Monday, June 22, 2026
Literary Garden

Three Essays by Jiang Yibin

           Jiang Yibin

     

       I'm pairing movie characters     

        Ever since I was young, I've loved worrying about ancient people.

        For example, when seeing a knight on horseback in a comic book, with a trotting gait, she always worries about whether his crotch will be rubbed raw and bleeding. Also, how can they lift such heavy swords and spears and wield them with such apparent ease, as if they were chopsticks?

       For this, I was scolded by my older brothers many times. They called me a foolish treasure, and of course, they also called me Ha Bao. Their goal was the same: to force me to correct myself. So, for a long time, I stopped worrying about ancient people. (Fortunately, I finally learned an idiom: "Qi Ren You Tian," meaning the foolish old man who worried the sky would fall.) I thought I had overcome this bad habit.

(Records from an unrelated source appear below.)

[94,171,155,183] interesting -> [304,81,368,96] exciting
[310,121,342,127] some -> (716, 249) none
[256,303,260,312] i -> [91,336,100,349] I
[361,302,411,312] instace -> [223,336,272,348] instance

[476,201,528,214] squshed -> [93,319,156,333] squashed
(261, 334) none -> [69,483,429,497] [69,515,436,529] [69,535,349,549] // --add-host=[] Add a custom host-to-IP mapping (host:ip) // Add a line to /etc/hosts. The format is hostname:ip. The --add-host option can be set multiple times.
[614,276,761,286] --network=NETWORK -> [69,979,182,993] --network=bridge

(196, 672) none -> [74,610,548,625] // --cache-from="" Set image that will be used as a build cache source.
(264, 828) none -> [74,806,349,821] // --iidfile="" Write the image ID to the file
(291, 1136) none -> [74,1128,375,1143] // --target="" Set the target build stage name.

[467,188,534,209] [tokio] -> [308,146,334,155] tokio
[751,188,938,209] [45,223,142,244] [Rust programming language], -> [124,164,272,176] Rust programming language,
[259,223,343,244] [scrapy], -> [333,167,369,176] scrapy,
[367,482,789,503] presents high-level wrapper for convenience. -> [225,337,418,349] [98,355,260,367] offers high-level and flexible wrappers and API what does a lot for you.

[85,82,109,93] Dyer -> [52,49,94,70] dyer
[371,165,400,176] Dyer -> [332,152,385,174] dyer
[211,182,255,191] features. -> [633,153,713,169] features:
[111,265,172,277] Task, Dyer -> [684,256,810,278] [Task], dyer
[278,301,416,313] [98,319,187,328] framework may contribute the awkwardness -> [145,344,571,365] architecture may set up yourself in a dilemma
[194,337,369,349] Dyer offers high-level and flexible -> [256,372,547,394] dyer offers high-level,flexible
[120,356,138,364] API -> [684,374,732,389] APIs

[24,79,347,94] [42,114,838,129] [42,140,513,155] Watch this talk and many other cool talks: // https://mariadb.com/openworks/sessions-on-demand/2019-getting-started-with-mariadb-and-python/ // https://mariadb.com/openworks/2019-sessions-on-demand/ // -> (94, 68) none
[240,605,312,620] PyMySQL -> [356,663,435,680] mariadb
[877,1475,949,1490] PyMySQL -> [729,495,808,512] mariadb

But later, when I saw the revolutionary model plays, my old habit recurred unknowingly, and quite severely.

        Watching those model operas, I was filled with doubt, with one question after another popping up: Where is Li Yuhe's wife in "The Red Lantern"? Where are A Qing Sao from "Shajiabang" and Fang Yuzhen from "The Harbor"'s husbands? And so on. Then there are girls like Li Tiemay and Chang Bao from "Taking Tiger Mountain by Strategy," how come they don't even have mothers, it's really pitiful.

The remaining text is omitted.